Bu arada bilmeyenler için yazayım. Mücbir sebep; hukukta görevin, taahhüdün ve sorumluluğun yerine getirilmesine engel teşkil edebilecek nitelikte bulunan ölüm, iflas, hastalık, tutukluluk, afet ve buna benzer hallerdir. Okurum organizasyon sahiplerine bunu anlatmaya çalışmış...
VAKA 2
HÜRRİYET Foto Muhabiri Murat Şaka’nın telefonu 6 Şubat Pazartesi sabahı saat 06:00 civarında acı acı çalar. Telefonun ucundaki isim şefi Levent Kulu’dur. Kulu aceleyle Kahramanmaraş merkezli depremin haberini verir. Araç temini dahil hazırlıklar hızla tamamlanır, Murat Şaka’nın da dahil olduğu sekiz kişilik gazete ekibi hemen yola düşer.
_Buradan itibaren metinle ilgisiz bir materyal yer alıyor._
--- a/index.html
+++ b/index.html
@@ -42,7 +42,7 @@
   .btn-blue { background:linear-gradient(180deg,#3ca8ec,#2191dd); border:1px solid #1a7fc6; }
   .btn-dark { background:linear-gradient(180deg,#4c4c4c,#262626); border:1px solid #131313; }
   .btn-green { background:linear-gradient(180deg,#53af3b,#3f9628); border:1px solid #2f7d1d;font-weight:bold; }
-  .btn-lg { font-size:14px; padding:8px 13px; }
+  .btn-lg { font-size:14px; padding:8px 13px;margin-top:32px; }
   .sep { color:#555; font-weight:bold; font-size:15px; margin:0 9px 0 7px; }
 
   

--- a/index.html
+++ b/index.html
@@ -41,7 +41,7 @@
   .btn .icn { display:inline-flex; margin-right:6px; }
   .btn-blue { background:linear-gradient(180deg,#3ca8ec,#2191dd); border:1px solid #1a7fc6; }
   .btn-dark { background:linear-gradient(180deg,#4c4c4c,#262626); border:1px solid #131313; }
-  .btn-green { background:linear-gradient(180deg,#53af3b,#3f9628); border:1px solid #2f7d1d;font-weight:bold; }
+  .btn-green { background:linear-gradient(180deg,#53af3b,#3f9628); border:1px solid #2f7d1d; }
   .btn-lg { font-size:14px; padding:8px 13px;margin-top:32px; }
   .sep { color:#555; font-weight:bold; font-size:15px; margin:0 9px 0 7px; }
Murat Şaka 17 saatlik yolculuğun ardından depremin vurduğu şehirlerden Hatay’dadır. Murat yedi gün boyunca deprem bölgesinden sayısız fotoğraf ve haber ulaştırır İstanbul’daki merkeze. Bu fotoğraf ve haberler günlerce Hürriyet sayfalarında yer alır. Murat’ın da dahil olduğu Hürriyet ekibi sadece haber geçmez, farklı farklı şehirlerde kah yardım çalışmalarına destek verir, kah aksaklıkları ilgili yerlere bildirir, deprem yaralarını sarmak için bölgeye koşan binlerce gönüllüye destek olur.
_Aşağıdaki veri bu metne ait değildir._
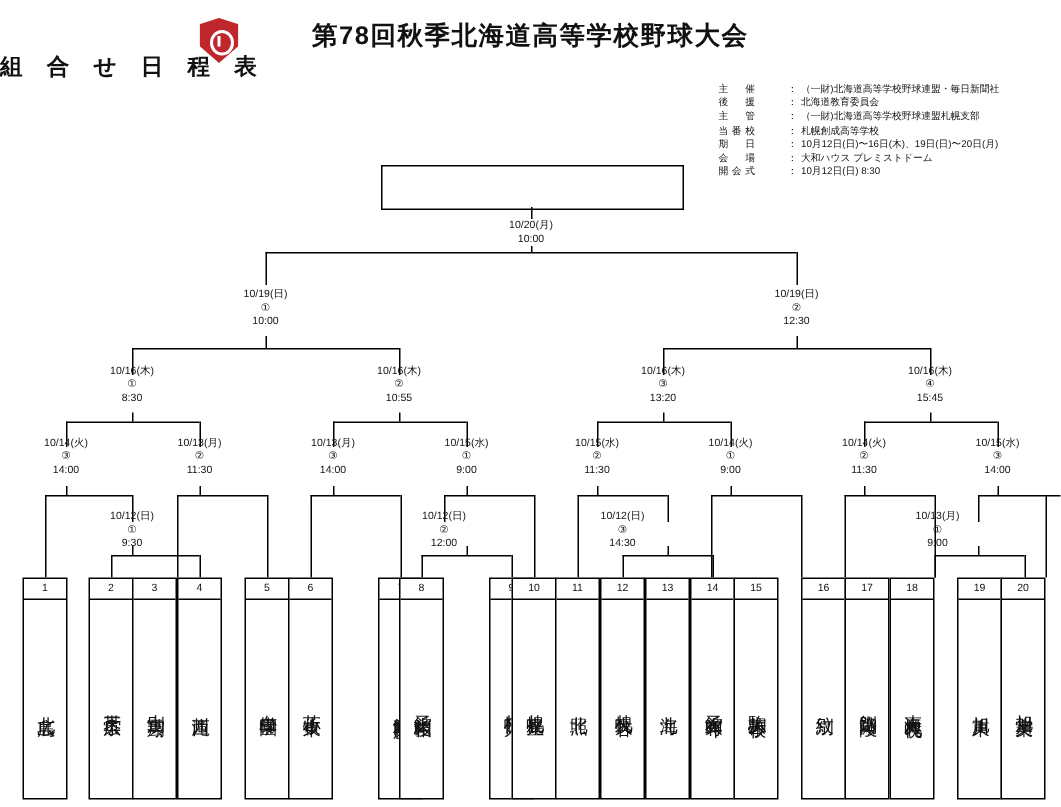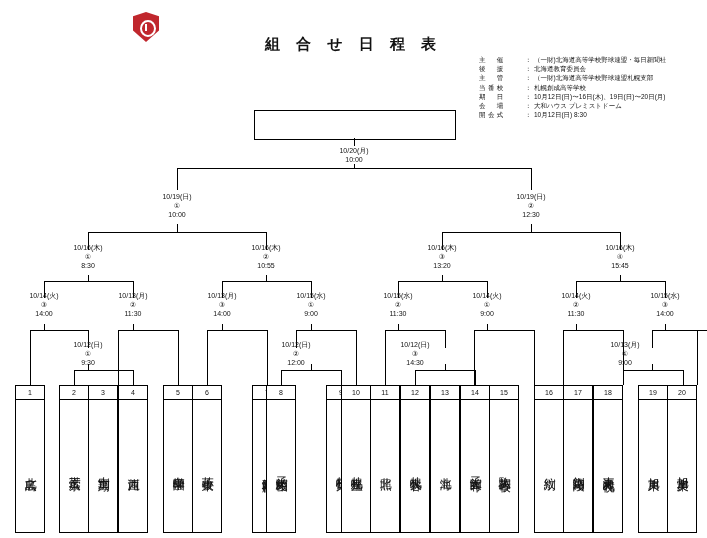--- a/index.html
+++ b/index.html
@@ -92,6 +92,7 @@
         <div class="inner"></div>
       </div>
   </div>
+  <div class="title1">第78回秋季北海道高等学校野球大会</div>
   <div class="title2">組 合 せ 日 程 表</div>
 
   <div class="info">

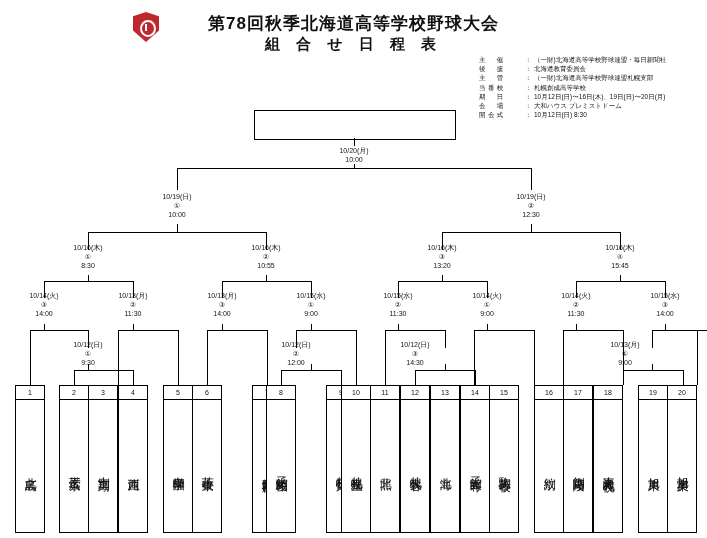--- a/index.html
+++ b/index.html
@@ -32,7 +32,7 @@
     font-size:17px;font-weight:bold;letter-spacing:1px;
   }
   .title2{
-    position:absolute;left:0;top:35px;width:707px;text-align:center;
+    position:absolute;left:0;top:35px;width:707px;text-align:left;
     font-size:15px;font-weight:bold;letter-spacing:6px;
   }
Murat Şaka deprem bölgesindeki görevini başka bir arkadaşına devredip İstanbul’a 13 Şubat’ta gece geç saatlerde ulaşır. Sabah telefonuna bir mesaj düşer. Mesajın sahibi Midyat Antik Otel’dir. Depremden haftalar önce yaptığı üç günlük kısa bir tatil rezervasyonunu hatırlatan mesajda 10-13 Şubat tarihli konaklama nedeniyle kendisinden ‘politikaları gereği’ ücret tahsil etmek zorunda olduklarını belirtirler. Hemen ardından konaklama bedeli Murat’ın kredi kartından kesilir.
Murat otele ulaşır, bir haftadır deprem bölgesinde bulunduğunu belirtir. Konaklama yapmadığı için bu tahsilatın kendisinden alınmasının yanlış olduğunu anlatır ancak bir sonuç elde edemez. Karşı taraf ısrarla prensip ve politikalarından bahseder. Onca koşuşturma arasında rezervasyonunu iptal etmeyi atladığını anlatıp duran Murat’ın ısrarları sonunda kendisine haziran ayına kadar istediği bir tarihte konaklama hakkının baki olduğunu belirtirler ancak geri ödemeye yanaşmazlar. Murat da “Böyle bir otelde bundan sonra kalmam” der teklifi reddeder.
İşin en ilginç tarafına gelince... Murat’ın deprem bölgesinde olduğu gerçeğine kulak tıkayan bu otel depremzedelere ücretsiz konaklama açan oteller listesindedir.
7 Şubat Hatay Murat Şaka
NE ACI, NE AYIP...
Yukarıda yazdığım iki vaka ile ilgili öncelikle belirtmek istediğim bir durum var. Her iki şirket de aslında sonuna kadar haklı. Ancak normal bir zamanda...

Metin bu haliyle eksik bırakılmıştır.